Background and objectives

Our client, one of the Big-6 energy retailers in the UK, was facing non-competitive costs-to-serve driven by high volumes of customer calls. After our client had tried to understand the drivers for the size and volatility of these calls, they recognised the need for more sophisticated machine learning / predictive analytics to understand the rationale for these calls and what action to take to reduce these. One of the objectives of their channel strategy was and is to increase the handling of customers on-line, but more insight was required to determine which customers would be most susceptible for on-line service and, equally important, for which type of interaction with the energy retailer. Because of our in-depth understanding of the energy retail market, our client gave us the mandate to conduct a proof of concept as we could “hit the ground running” without losing time to get to understand the underlying issues in the energy retail sector


Our approach

With our client we identified the best targets to develop a predictive model for are threefold: 1) which customers are most likely to call; 2) which customers do contribute most to the volatility of the customer contact volumes and; 3) which customers are most likely to generate repeat calls and call transfers. To develop the models for these predictions we used three categories of data: 1) customer specific data such as demographics, product / payment type, credit scores, etc.; 2) customer interaction data such as outbound calls, letters, emails, on-line clicking behaviour, meter reading submissions, billing data, payment data, balance data and; 3) baseline data on inbound customer contacts, i.e. calls and repeat calls. Together with a small client team we started identifying predictive signal in the data, also to determine which machine learning methodologies would be most suitable for the three types of predictions our client would be served with best.

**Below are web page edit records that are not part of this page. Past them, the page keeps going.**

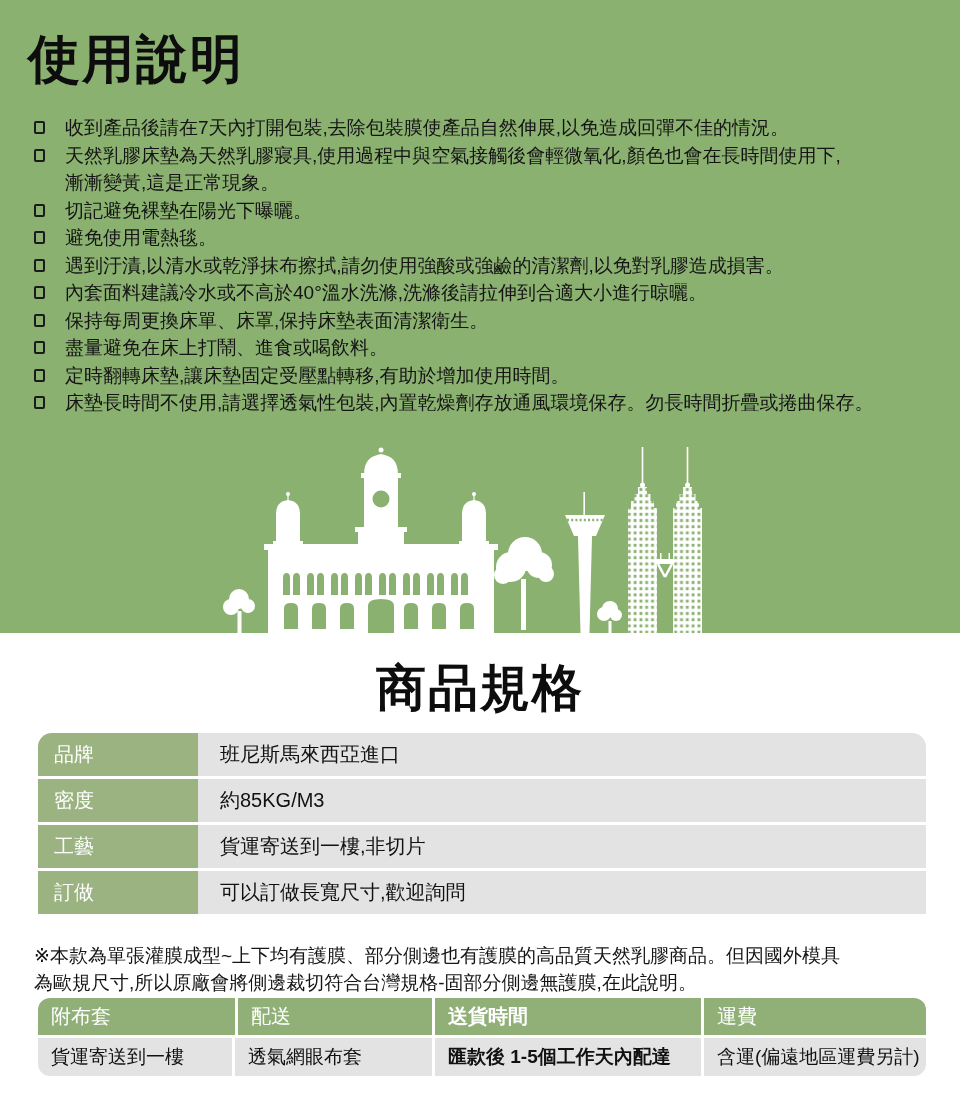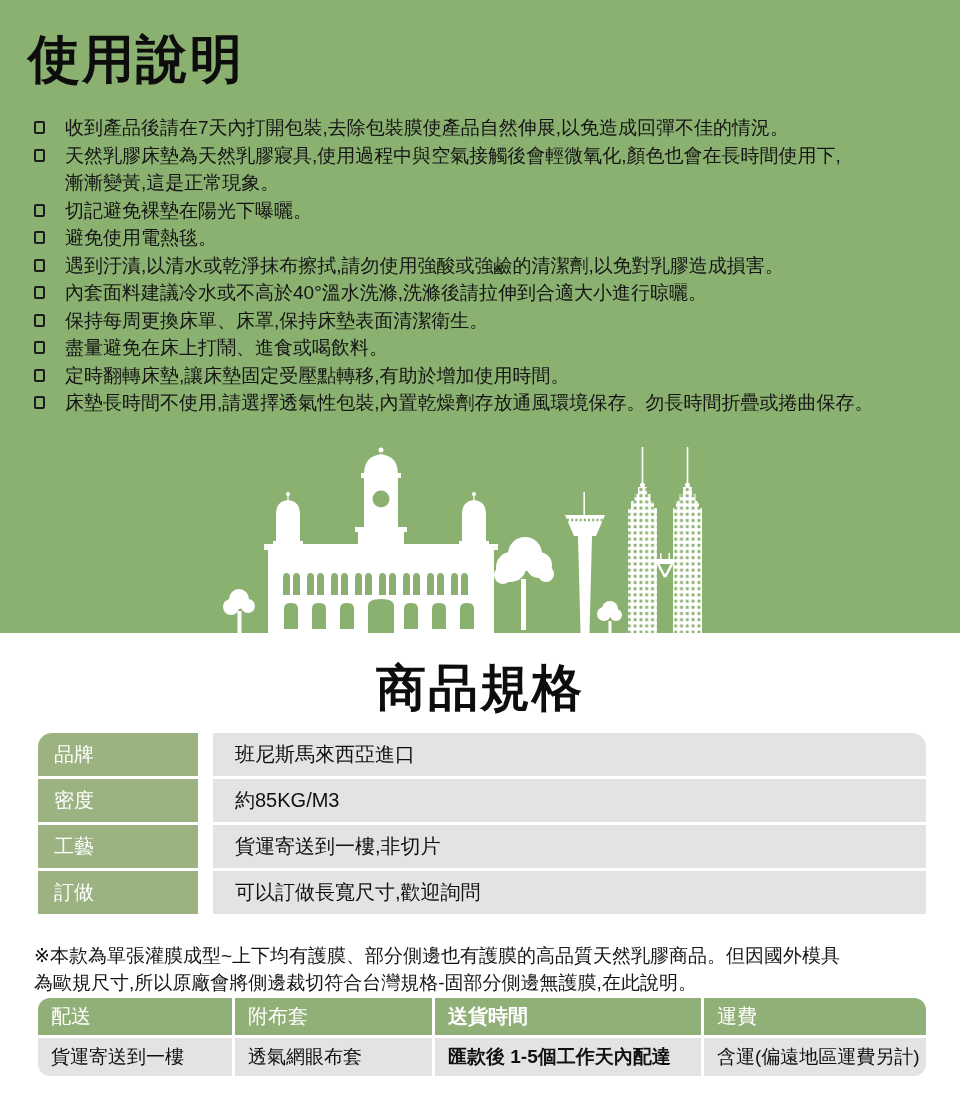--- a/index.html
+++ b/index.html
@@ -34,7 +34,7 @@
     font-weight:900;letter-spacing:2px;color:#0d0d0d;
   }
   .spec-table{margin:14px 0 0 38px;width:888px;border-radius:14px;overflow:hidden;}
-  .spec-row{display:flex;height:43px;margin-bottom:3px;gap:15px;}
+  .spec-row{display:flex;height:43px;margin-bottom:3px;}
   .spec-row:last-child{margin-bottom:12px;}
   .spec-label{
     flex:0 0 160px;box-sizing:border-box;background:#9ab380;color:#ffffff;

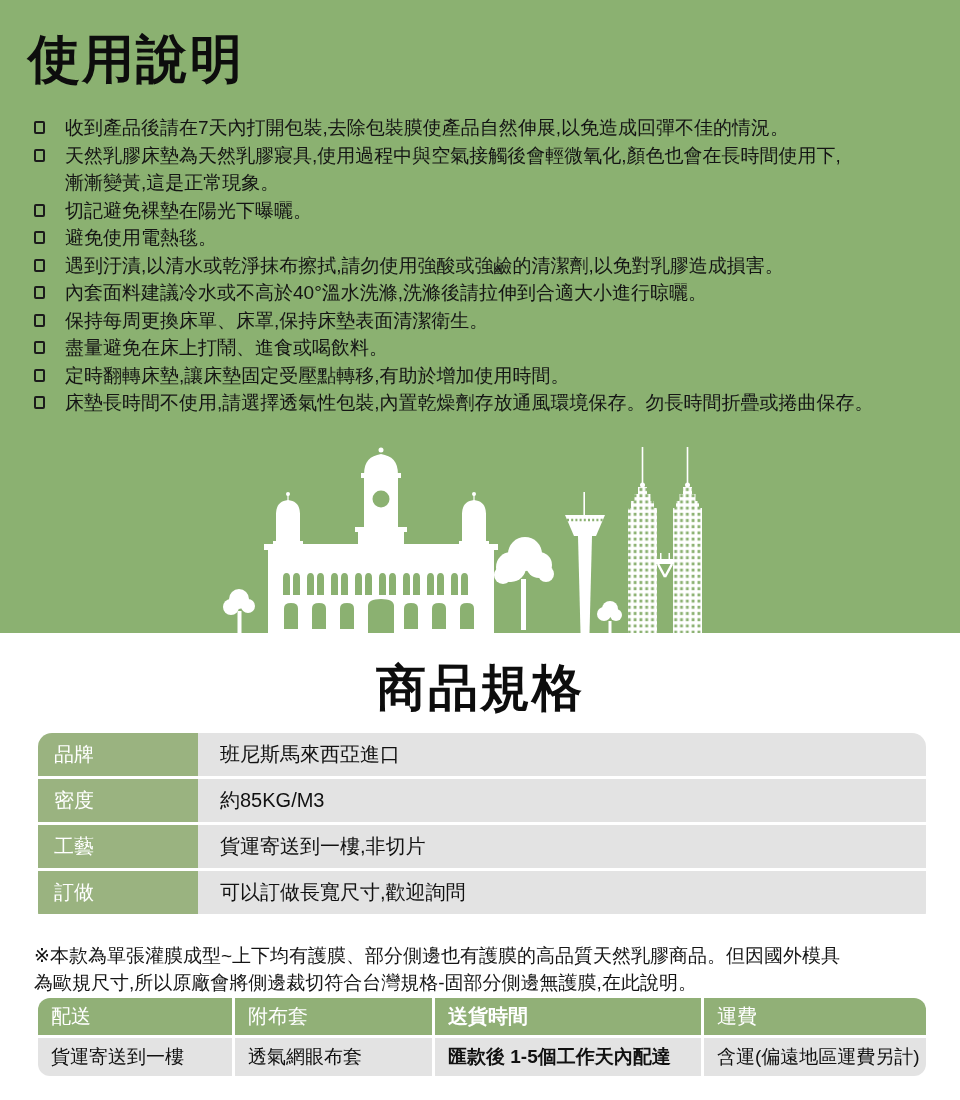--- a/index.html
+++ b/index.html
@@ -227,8 +227,8 @@
 
 <div class="ship-table">
   <div class="ship-header">
+    <div class="cell c2">附布套</div>
     <div class="cell c1">配送</div>
-    <div class="cell c2">附布套</div>
     <div class="cell c3">送貨時間</div>
     <div class="cell c4">運費</div>
   </div>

In addition to the three predictive models we have developed, in determining if there is predictive power in the data provided, we identified several opportunities to improve the operations of our client: for example, the data showed a significant difference in number of repeat calls per team, which was a result of some team managers not managing the balance between average handling time and first contact resolution. To reduce the volume of repeat calls, which amounted to roughly 30% of the total number of calls, we developed software to predict which customer is most likely to generate repeat calls. With our software linked to our client’s CRM system, the contact agent sees a red flag when a customer with high repeat propensity calls and as a consequence the agent prioritises first contact resolution over average handling time. This agile application of contact centre targets does allow for a reduction in total number of inbound calls.